Flavor Variations & Add-Ins

  • Swap lemon with lime or orange slices for different citrus notes that complement the fish differently.
  • Add chopped herbs like cilantro, basil, or parsley on top for fresh flavor.
  • Include sliced bell peppers or asparagus with the vegetables for extra crunch and color.
  • Try a glaze with honey, soy sauce, or balsamic vinegar brushed on the salmon before grilling for a sweet or tangy twist.

Grilled Salmon with Roasted Vegetables

Ingredients You’ll Need:

For The Salmon:

  • 2 salmon fillets (about 6 oz each), skin on or off
  • 1 tbsp olive oil
  • 1 tsp garlic powder
  • 1 tsp smoked paprika or regular paprika
  • ½ tsp salt
  • ½ tsp ground black pepper

For The Roasted Vegetables:

  • 1 medium zucchini, sliced into rounds
  • 1 small yellow squash, sliced into rounds
  • 1 cup cherry tomatoes on the vine
  • 1 medium red onion, sliced into wedges
  • 1 cup mixed tomatoes, chopped (heirloom or vine-ripened)
  • 1 tbsp olive oil
  • ½ tsp salt
  • ½ tsp ground black pepper
  • 1 lemon, sliced (plus extra lemon wedges for serving)

For Garnish:

  • Fresh herbs (such as parsley, dill, or thyme), chopped

How Much Time Will You Need?

This meal takes about 10 minutes to prepare, 20-25 minutes to roast the vegetables, and 10 minutes to grill the salmon. Overall, plan for around 35-40 minutes from start to finish.

Step-by-Step Instructions:

1. Roast the Vegetables:

Preheat your oven to 425°F (220°C). On a baking sheet, arrange the zucchini, yellow squash, cherry tomatoes (both on the vine and chopped), and red onion wedges. Drizzle 1 tablespoon of olive oil over the veggies, sprinkle salt and pepper, then toss gently to coat everything evenly. Lay lemon slices on top for a fresh citrus touch.

Roast the vegetables for 20-25 minutes, stirring once halfway through, until they are tender and slightly caramelized.

2. Prepare the Salmon:

While the veggies roast, mix the remaining 1 tablespoon olive oil with garlic powder, paprika, salt, and pepper in a small bowl. Brush this mixture evenly on both sides of the salmon fillets.

3. Grill the Salmon:

Preheat your grill or grill pan to medium-high heat and lightly oil the grates to prevent sticking. Grill the salmon for 4-5 minutes per side. The salmon should develop a nice charred crust and flake easily when done, while remaining juicy inside.

4. Serve and Garnish:

Transfer the roasted vegetables to a serving platter. Place the grilled salmon on top of the veggies. Sprinkle with freshly chopped herbs and offer extra lemon wedges to squeeze over the dish for added brightness.

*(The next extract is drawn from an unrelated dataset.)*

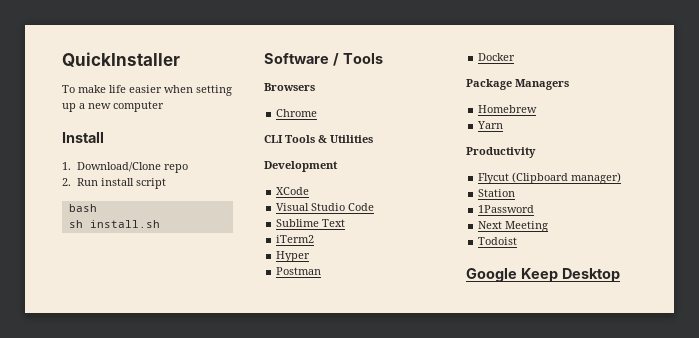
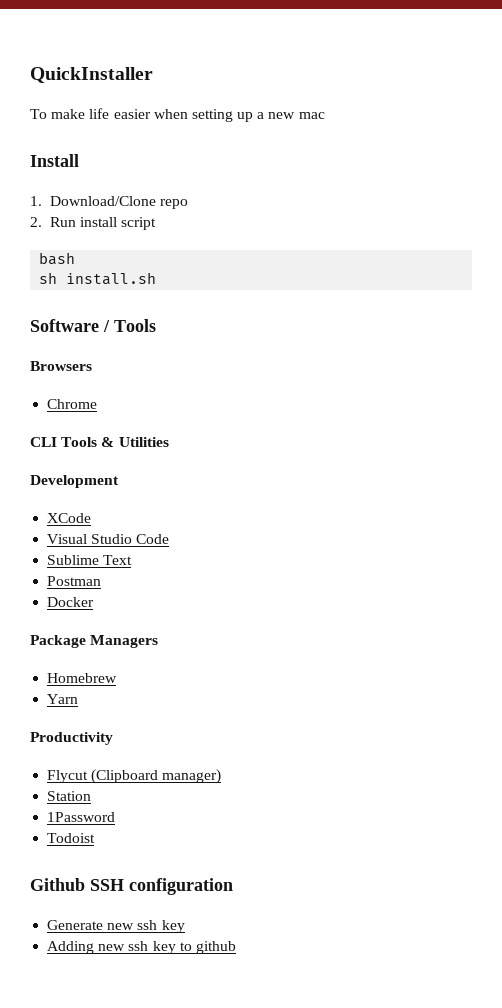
[113,101,164,112] computer -> [298,112,325,119] mac
[276,235,315,243] [276,251,311,262] // iTerm2 // Hyper -> (133, 560) none
[478,221,549,232] // Next Meeting -> (116, 817) none
[466,268,620,282] Google Keep Desktop -> [30,878,233,895] [47,920,185,933] [47,941,236,954] Github SSH configuration // Generate new ssh key // Adding new ssh key to github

Enjoy your healthy and tasty Grilled Salmon with Roasted Vegetables!

Can I Use Frozen Salmon for This Recipe?

Yes, you can! Just make sure to thaw the salmon fully in the refrigerator overnight before grilling. Pat it dry with paper towels to remove excess moisture, which helps achieve a nice sear.

Can I Roast the Vegetables Ahead of Time?

Absolutely! Roast the vegetables and refrigerate them in an airtight container for up to 2 days. Reheat gently in the oven or on the stove before serving with freshly grilled salmon.

What If I Don’t Have a Grill?

No grill? No problem! You can cook the salmon in a grill pan or a regular non-stick skillet on the stove. Sear over medium-high heat for 4-5 minutes per side until cooked through.

How Should I Store Leftovers?

Store leftover salmon and roasted vegetables separately in airtight containers in the fridge for up to 3 days. Reheat gently to avoid overcooking the salmon.